Most AiG emails (and I've exchanged a few) come with a specific
disclaimer at the bottom that does not grant the recipient the right to
post to a bulletin board/forum/etc.

Was this fellow asked for permission to post this?

On the content of his response: Biblicists will contort all logic and
defy reason to emphasize one interpretation or another. Exactly how
alligators and crocodiles and snakes and etc etc etc did not break the
"no death before the Fall" is one of the prime ways they do
logic-pretzels.

rev.goetz wrote:
> Geoff wrote:
> > "rev.goetz" <jimgo...@yahoo.com> wrote in message
> > news:1142951209.1...@v46g2000cwv.googlegroups.com...
> > >I asked the follow question to AiG and ICR and Dr. Dino:
> > >
> > > Could a shark have eaten an octopus before the first human sin?
> > >
> > > Would any of the TO fans of AiG answer this question before I get
> > > answers from AiG and ICR and Dr. Dino?
> >
> > I think the stock answer is that there was no death before The Fall.
> > If octopi be considered alive and being consumed by a shark would
> > have resulted in death, then the answer would have to be no.
>
> Well, Geoff, AiG already told me that octopus are not alive.
>
> Dear Rev. Goetz,
>
> Thank you for contacting Answers in Genesis. I apologize that it has
> taken me so long to respond as we have been quite busy. I'm glad
> that you asked the question about octopuses and squid. Attached is an
> article about what animals can be considered "living" and
> "nonliving" based on a biblical definition. Octopuses and even
> giant squid could be considered "nonliving" creatures and the
> article will explain why.
>

> Considering death was not introduced until Adam sinned there would have
> been no such thing as an "accidental death". I understand that it
> is hard to imagine such a world, but we need to remember that we live
> in a world completely changed by death, sin and suffering. We see
> death all the time, it is incredibly hard (if not impossible) to
> imagine a world without any death, especially since that is something
> we have never experienced. Another thing we have to remember is
> God's sustaining power. Before sin, God had created everything
> 'very good'. However, once sin entered the world He no longer
> sustained creation in its perfect state. He still sustains His
> creation (Col. 1:17), but no longer sustains it in perfect condition.
> An example of God's sustaining power is when the Israelites were
> wandering through the wilderness for forty years their "clothing did
> not wear out and their feet did not swell" (Deut. 8:4; 29:5).
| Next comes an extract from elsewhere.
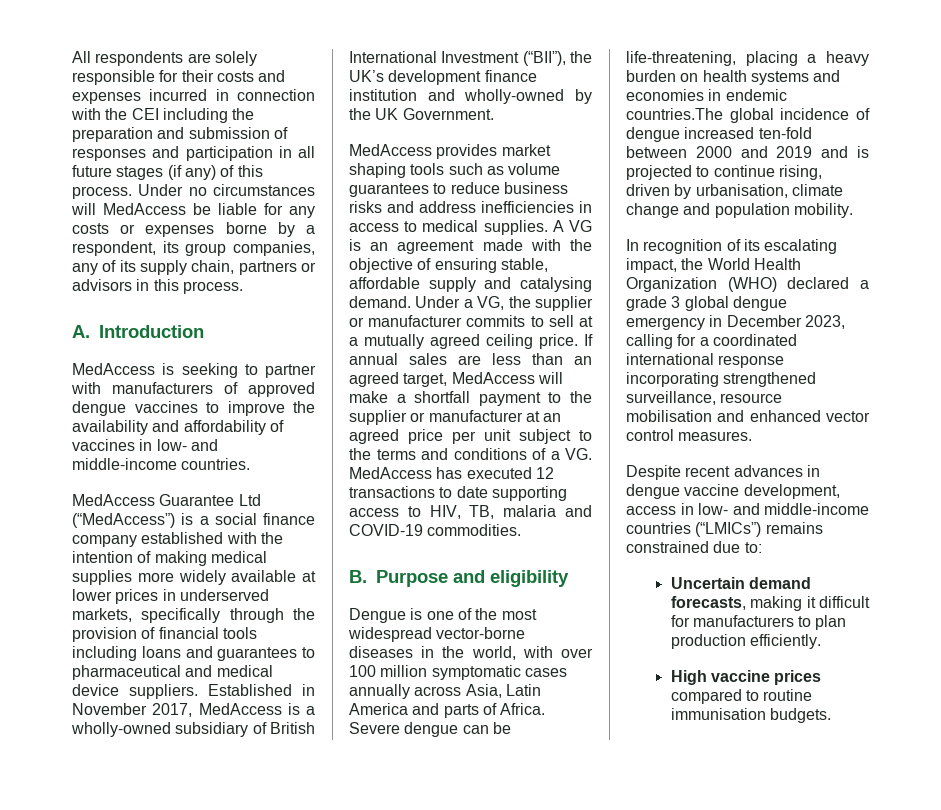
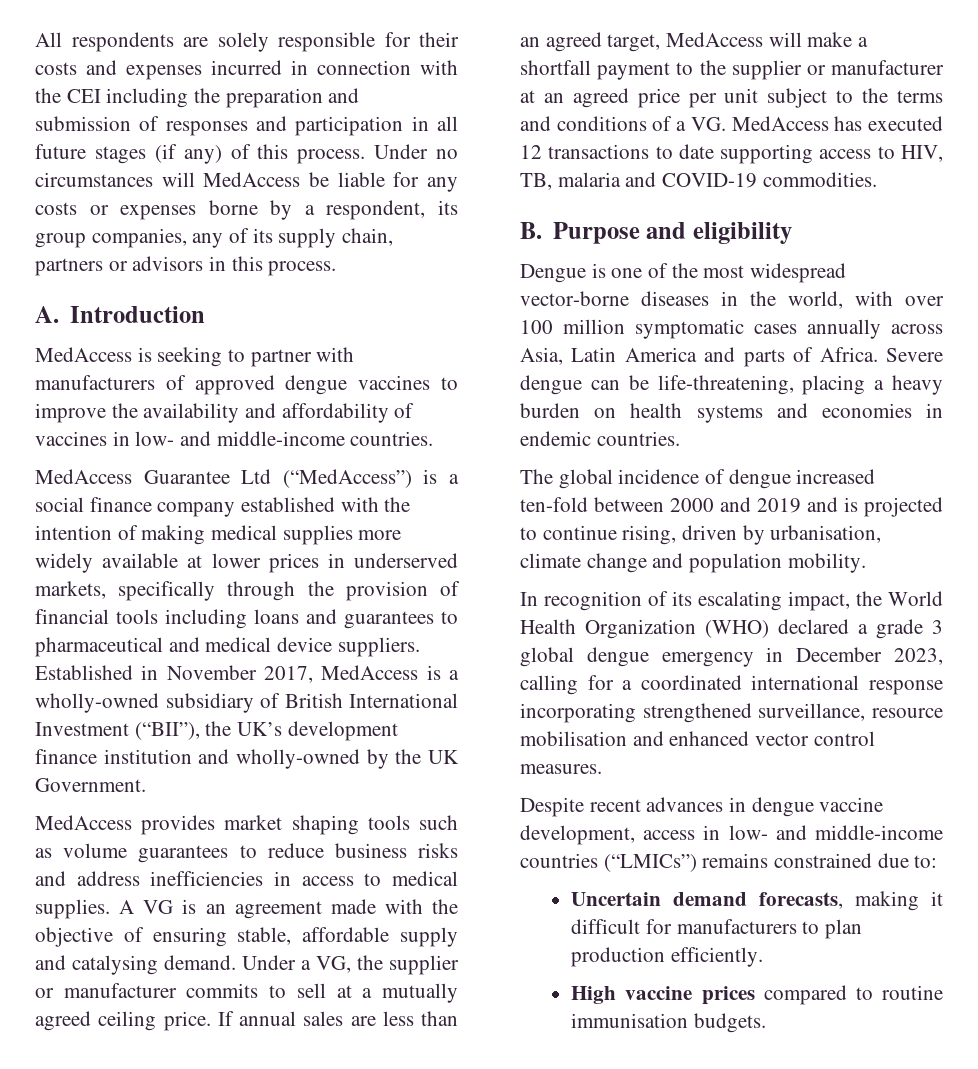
- Severe dengue can be life-threatening, placing a heavy burden on health systems and economies in endemic countries.The global incidence of dengue increased ten-fold between 2000 and 2019 and is projected to continue rising, driven by urbanisation, climate change and population mobility.
+ Severe dengue can be life-threatening, placing a heavy burden on health systems and economies in endemic countries.
+ The global incidence of dengue increased ten-fold between 2000 and 2019 and is projected to continue rising, driven by urbanisation, climate change and population mobility.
> God's sustaining power explains why there were no "accidental
> deaths" before the fall. So as part of the curse God withdrew some
> of His sustaining power, hence then allowing death to enter His
> creation.
>
> Which animals in the sea are considered "living" [nephesh chayyah]
> biblically?
>
> By today's scientific definition, squid, octopuses and other
> invertebrate sea creatures (mollusks, cephalopods, crustaceans, etc.)
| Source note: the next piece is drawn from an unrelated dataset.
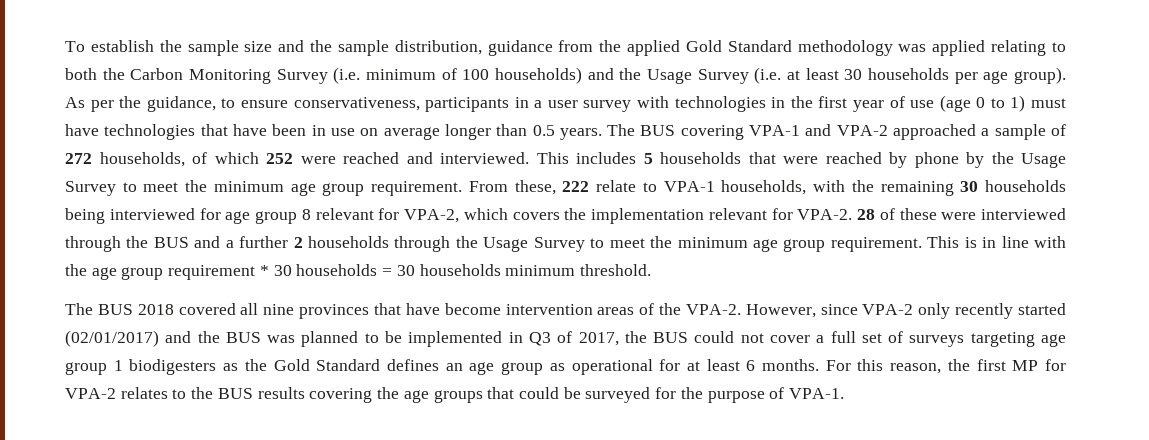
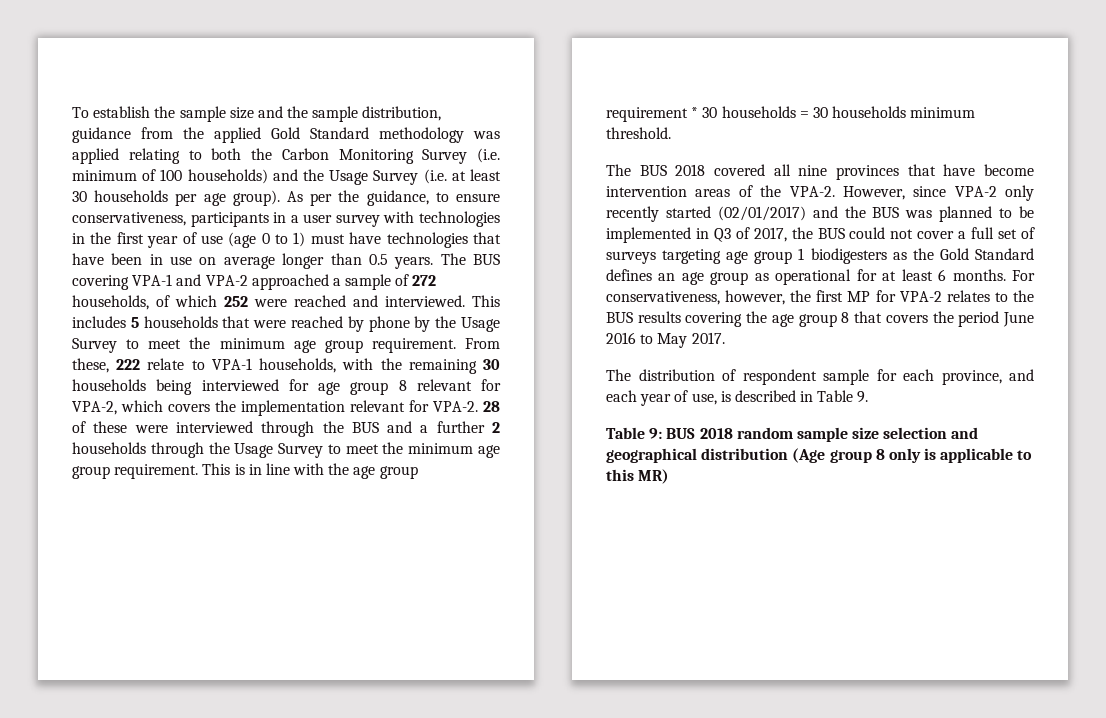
- For this reason, the first MP for VPA-2 relates to the BUS results covering the age groups that could be surveyed for the purpose of VPA-1.
+ For conservativeness, however, the first MP for VPA-2 relates to the BUS results covering the age group 8 that covers the period June 2016 to May 2017.
+ The distribution of respondent sample for each province, and each year of use, is described in Table 9.
+ Table 9: BUS 2018 random sample size selection and geographical distribution (Age group 8 only is applicable to this MR)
> are considered living creatures. But are they biblically defined as
> "living creatures"? We can shed some light on this subject and
> possibly define "living" sea creatures and "nonliving" sea
> creatures based on Scripture.
>
> Are there any "living creatures" in the sea?
>
> >From Genesis 1:20-22, we find there were indeed living creatures in the
> sea. The term for living creature is nephesh chay(yah):
>
> 02416 yx chay
>
> Alive, live living, raw (flesh)
>
> 05315. vpn nephesh
>
> Soul, life, living being, creature
>
> These are used in Genesis 1:20-22 so we should expect to find living
> creatures in the sea that can die or be killed.
>
> >From a cursory glance at the Scriptures, we find that fish (Exodus
> 7:21) and large sea creatures like leviathan can die (Isaiah 27:1),
> hence alive.
>
> Defining life closely
>
> There are two key components to defining "life" by the Bible.
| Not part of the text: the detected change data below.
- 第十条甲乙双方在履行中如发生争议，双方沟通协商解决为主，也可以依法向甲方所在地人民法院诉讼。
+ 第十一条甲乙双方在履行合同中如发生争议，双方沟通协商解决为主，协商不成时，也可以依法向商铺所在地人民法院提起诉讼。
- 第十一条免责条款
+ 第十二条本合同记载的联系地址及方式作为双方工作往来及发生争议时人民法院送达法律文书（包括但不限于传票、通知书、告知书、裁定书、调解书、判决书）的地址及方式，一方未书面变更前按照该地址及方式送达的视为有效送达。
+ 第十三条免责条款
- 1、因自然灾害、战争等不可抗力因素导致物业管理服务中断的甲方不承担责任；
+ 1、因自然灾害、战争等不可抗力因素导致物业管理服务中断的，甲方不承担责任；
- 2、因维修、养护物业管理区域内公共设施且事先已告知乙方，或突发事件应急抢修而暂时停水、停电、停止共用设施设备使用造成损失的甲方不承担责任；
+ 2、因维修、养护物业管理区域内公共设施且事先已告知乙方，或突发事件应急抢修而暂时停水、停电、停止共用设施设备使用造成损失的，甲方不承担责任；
> Obviously, the first is nephesh chayyah, and is mimicked with land
> animals as well as man. However with man it is often translated as
> living soul, as opposed to creature. This is still different from being
> made in the image of God which makes man distinctly different from
> animals.
>
> The next factor is revealed in Genesis 9.
>
> Genesis 9:3-4
>
> "Every moving thing that is alive shall be food for you; I give all to
> you, as I gave the green plant. "Only you shall not eat flesh with its
> life, that is, its blood.
>
> This verse indicates that life is in the blood. This is confirmed in
> Leviticus and Deuteronomy as well:
>
> Leviticus 17:13-14
>
> "Whatever man of the children of Israel, or of the strangers who dwell
> among you, who hunts and catches any animal or bird that may be eaten,
> he shall pour out its blood and cover it with dust; "for it is the life
> of all flesh. Its blood sustains its life. Therefore I said to the
> children of Israel, 'You shall not eat the blood of any flesh, for
> the life of all flesh is its blood. Whoever eats it shall be cut
> off.'
>
> Deuteronomy 12:23
>
> "Only be sure not to eat the blood, for the blood is the life, and you
> shall not eat the life with the flesh.
>
> The Hebrew word for red blood is 01818. Md dam dawm. It is a variation
> of the Hebrew word Adam which means "man" or "red". This goes
> back to God breathing life into the man He created from dust in Genesis
> 1 and 2. God breathed life (blood) into Adam and he appeared with the
> reddish color in the face due to the blood - hence the name
> "Adam" for the first man.
>
> 0119. Mda 'adam aw-dam'; to show blood (in the face), i.e. flush or
> turn rosy:- be (dyed, made) red (ruddy).
>
> Why is this significant?
>
> We know that a creature that is considered alive contains blood. Fish
> are considered living creatures (nephesh chayyâh) according to the
> Bible. But octopuses and squid also have a type of blood; couldn't
> they be considered "living creatures" as well, like fish?
>
> Fish have red blood which is what makes them a "living creature".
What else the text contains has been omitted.